Meanwhile, the truch that will be our stage is being set up outside the gate. Kids are already lining up at 9:15, while we are running sound cables, extension cords, microphones, and putting up speakers. The buses from the orphanages started coming, and the timing was getting tight. But we kept plugging away. Everytime one task was done, we would ask our pastor, who was coordinating things, ¿Como puedo ayundar? "How can I help?" and go do something else.
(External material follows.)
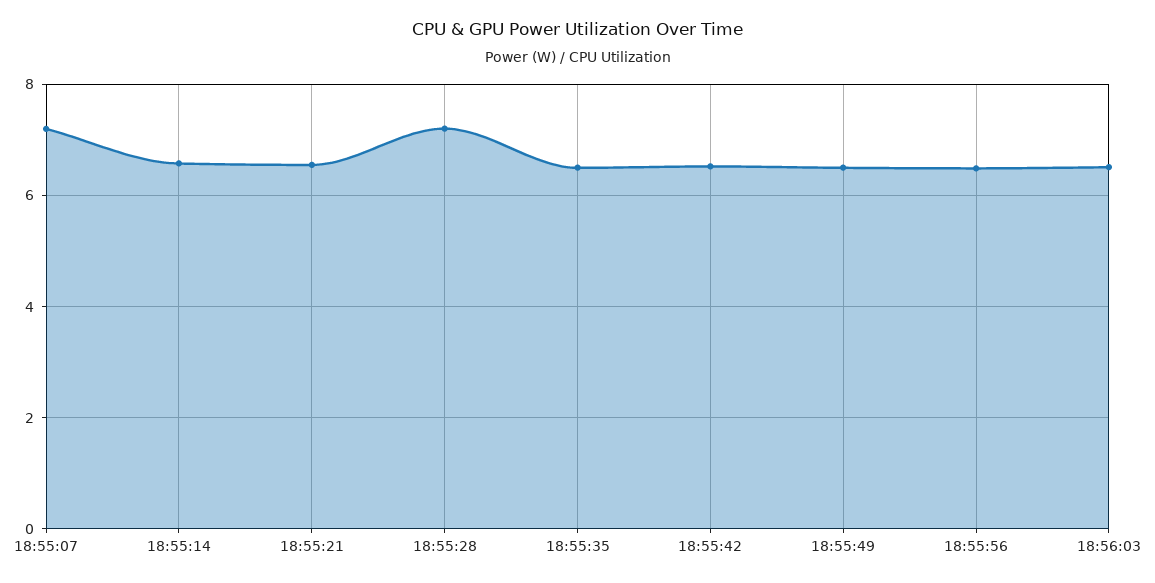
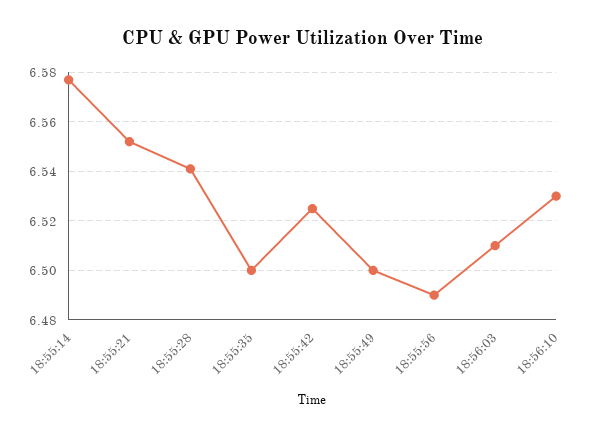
18:55:07: 7.2 -> none
18:55:28: 7.2 -> 6.54
18:56:10: none -> 6.53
Then it was time. The pastor took the truck/stage, and gave the gospel to the over 2000 people standing in the street! Following the gospel, and an invitation to become part of our church (imagine just for a moment, inviting 2000 homeless people to join your church---a little bit different than we are used to isn't it?). We had two ladies that jumped up on the truck and started teaching the kids fun songs about Jesus complete with hand motions (Jesus is my super-hero, mejor que Spiderman, mejor que Batman, mejor que anyone....Life without Jesus is like living with a donut in your heart...and other songs). The kids loved thier enthusiasm and the hand motions.

We then prayed, and formed the mob/line at the gate. One by one the children walked into the West Gate, they were greeted by the Pastor and his wife, handed a toy, and then walked down the sidewalk out the East Gate, being told 'Que Dios te bendiga' (God bless you), and 'Feliz Navidad' by about 10 people as they left. Toys were grouped together and given to the leaders of orphanages, children were hugged and patted, and smiles were passed out to everyone.

After we had passed out toys to those that were there, we then cleaned up. I want to be honest with you. There was something holy about a 44 year old former pastor and his wife picking up the trash left on the street by homeless kids. It was just right, an act of service that to me looked more like Jesus than a lot of other 'spiritual' things that I have done. :) So, we cleaned up the neighborhood, and straightened up the church.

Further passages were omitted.